Call bell and ventilator tests are expected for documentation and the patient's piece of mind as well as that of the RT and nurses. Sentinel events make for a bad work day for all. When you are responsible for that many patients you can not afford to be lax. It also pays to spend a few extra minutes instilling confidence to a new and frightened patient. It may mean a lot less call bell time later.

Our patients may go to a much larger trach/ventilator facility with even less staffing or to home. For the home situation we strive to have the patient ready for a somewhat normal life and these patients usually do well. Unfortunately we do know that some LTC facilities will go back to nebs "just because" it's a trach with the usual doctor's order and no one questions it.

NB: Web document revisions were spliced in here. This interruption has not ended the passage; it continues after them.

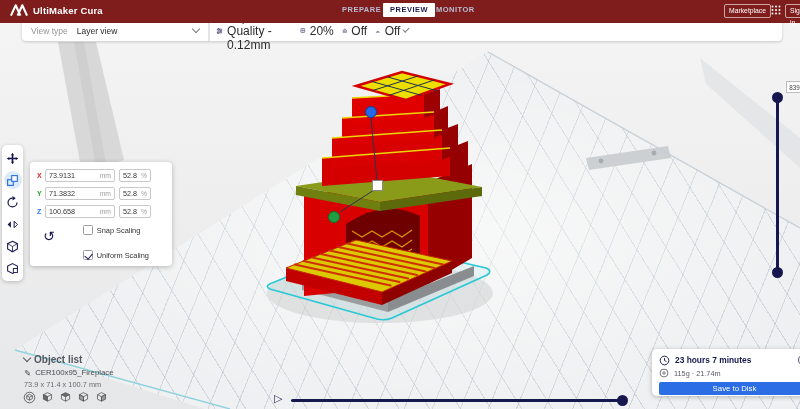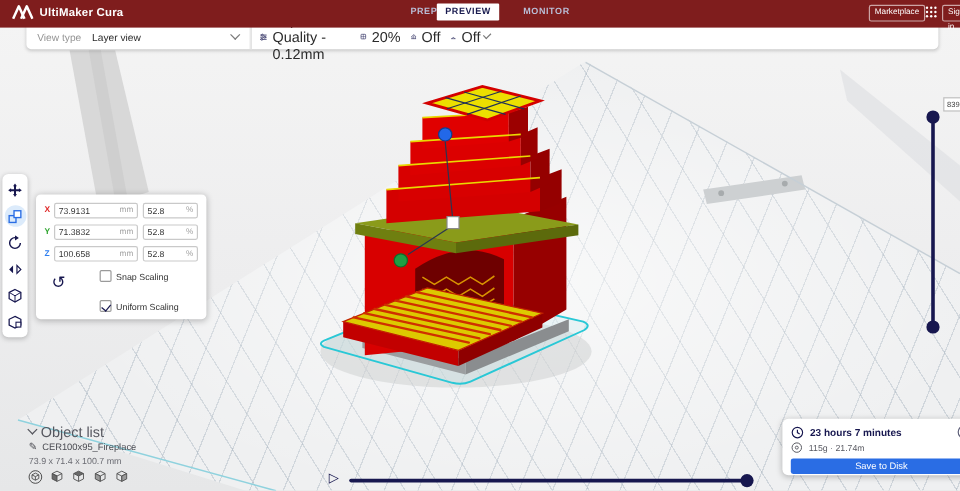--- a/index.html
+++ b/index.html
@@ -49,21 +49,21 @@
     border-radius:50%;background:#dcebfb;}
   .lt-btn svg{position:relative;}
   
   .scale-panel{position:absolute;left:30px;top:162px;width:142px;background:#fff;border-radius:4px;
     box-shadow:0 1px 5px rgba(0,0,0,.25);z-index:21;padding:7px 7px 6px 7px;box-sizing:border-box;}
   .sp-row{display:flex;align-items:center;margin-bottom:5px;}
   .sp-axis{width:8px;font-size:7px;font-weight:bold;}
   .sp-field{height:13px;border:1px solid #c9c9c9;border-radius:2px;display:flex;align-items:center;
     padding:0 3px;font-size:7.2px;color:#333;box-sizing:border-box;background:#fff;}
   .sp-f1{width:70px;margin-right:4px;}
-  .sp-f2{width:46px;}
+  .sp-f2{width:32px;}
   .sp-unit{margin-left:auto;color:#a0a0a0;font-size:6.8px;}
   .sp-bottom{display:flex;margin-top:7px;}
   .sp-reset{font-family:"DejaVu Sans",sans-serif;font-size:14px;color:#17174f;line-height:14px;
     margin:4px 0 0 6px;cursor:pointer;}
   .sp-checks{margin-left:28px;display:flex;flex-direction:column;gap:15px;}
   .chk-row{display:flex;align-items:center;gap:4px;font-size:7.4px;color:#333;}
   .chk-box{width:10px;height:10px;border:1px solid #9a9a9a;border-radius:1.5px;background:#fff;
     position:relative;box-sizing:border-box;}
   .chk-box.checked::after{content:"";position:absolute;left:2px;top:1px;width:4px;height:6px;
     border-right:1.6px solid #17174f;border-bottom:1.6px solid #17174f;transform:rotate(40deg);}
@@ -77,21 +77,21 @@
   
   .play-icon{position:absolute;left:274px;top:392px;font-family:"DejaVu Sans",sans-serif;
     font-size:11px;color:#17174f;z-index:15;cursor:pointer;}
   .play-track{position:absolute;left:291px;top:399px;width:333px;height:2.5px;background:#17174f;
     border-radius:2px;z-index:15;}
   .play-handle{position:absolute;left:617px;top:395px;width:11px;height:11px;border-radius:50%;
     background:#17174f;z-index:16;cursor:pointer;}
   
   .obj-info{position:absolute;left:24px;top:353px;z-index:15;color:#55565e;}
   .oi-line{display:flex;align-items:center;gap:4px;height:13px;}
-  .oi-l1{font-size:12px;}
+  .oi-l1{font-size:10px;font-weight:bold;}
   .oi-l2{font-size:7.8px;color:#4a4b52;}
   .oi-l3{font-size:7.4px;color:#6a6b72;margin-top:1px;}
   .oi-pencil{font-family:"DejaVu Sans",sans-serif;font-size:8.5px;}
   .cam-row{position:absolute;left:22px;top:390px;display:flex;gap:4px;z-index:15;}
   .cam-btn{width:14px;height:14px;display:flex;align-items:center;justify-content:center;cursor:pointer;}
   
   .summary{position:absolute;left:652px;top:349px;width:165px;height:47px;background:#fff;
     border-radius:5px;box-shadow:0 1px 5px rgba(0,0,0,.25);z-index:20;box-sizing:border-box;padding:5px 7px 4px;}
   .sum-r1{display:flex;align-items:center;gap:5px;}
   .sum-time{font-size:8.4px;font-weight:bold;color:#17174f;}
@@ -196,21 +196,21 @@
 
 <div class="header">
   <div class="logo-wrap">
     <svg width="18" height="14" viewBox="0 0 19 14">
       <path d="M1 13 L6 2 L11 13" fill="none" stroke="#fff" stroke-width="2.2" stroke-linejoin="round"></path>
       <path d="M8 13 L13 2 L18 13" fill="none" stroke="#fff" stroke-width="2.2" stroke-linejoin="round"></path>
     </svg>
     <span class="app-title">UltiMaker Cura</span>
   </div>
   <span class="tab" style="left:342px;">PREPARE</span>
-  <span class="tab active" style="left:364px;">PREVIEW</span>
+  <span class="tab active" style="left:383px;">PREVIEW</span>
   <span class="tab" style="left:436px;">MONITOR</span>
   <span class="hbtn" style="left:724px;">Marketplace</span>
   <svg class="abs" style="left:771px;top:5px;z-index:31;" width="10" height="10" viewBox="0 0 10 10">
     <g fill="#fff">
       <circle cx="1.5" cy="1.5" r="1"></circle>
         <circle cx="5" cy="1.5" r="1"></circle>
         <circle cx="8.5" cy="1.5" r="1"></circle>
       <circle cx="1.5" cy="5" r="1"></circle>
         <circle cx="5" cy="5" r="1"></circle>
         <circle cx="8.5" cy="5" r="1"></circle>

My posts are to give whoever reads them more insight on troubleshooting problems with trach patients. There are also about 50 medications which can be nebulized or given by MDI.

You have a unrealistic view of a long term care environment you have 17 patients and 8 hours to complete ordered care. You tell me hoe many test calls you do lol

-Dustin

But the patients are doing "test calls" anyway. Do one while you're in there, and you can instill confidence to avoid 3 calls that are just to test you later. That SAVES TIME.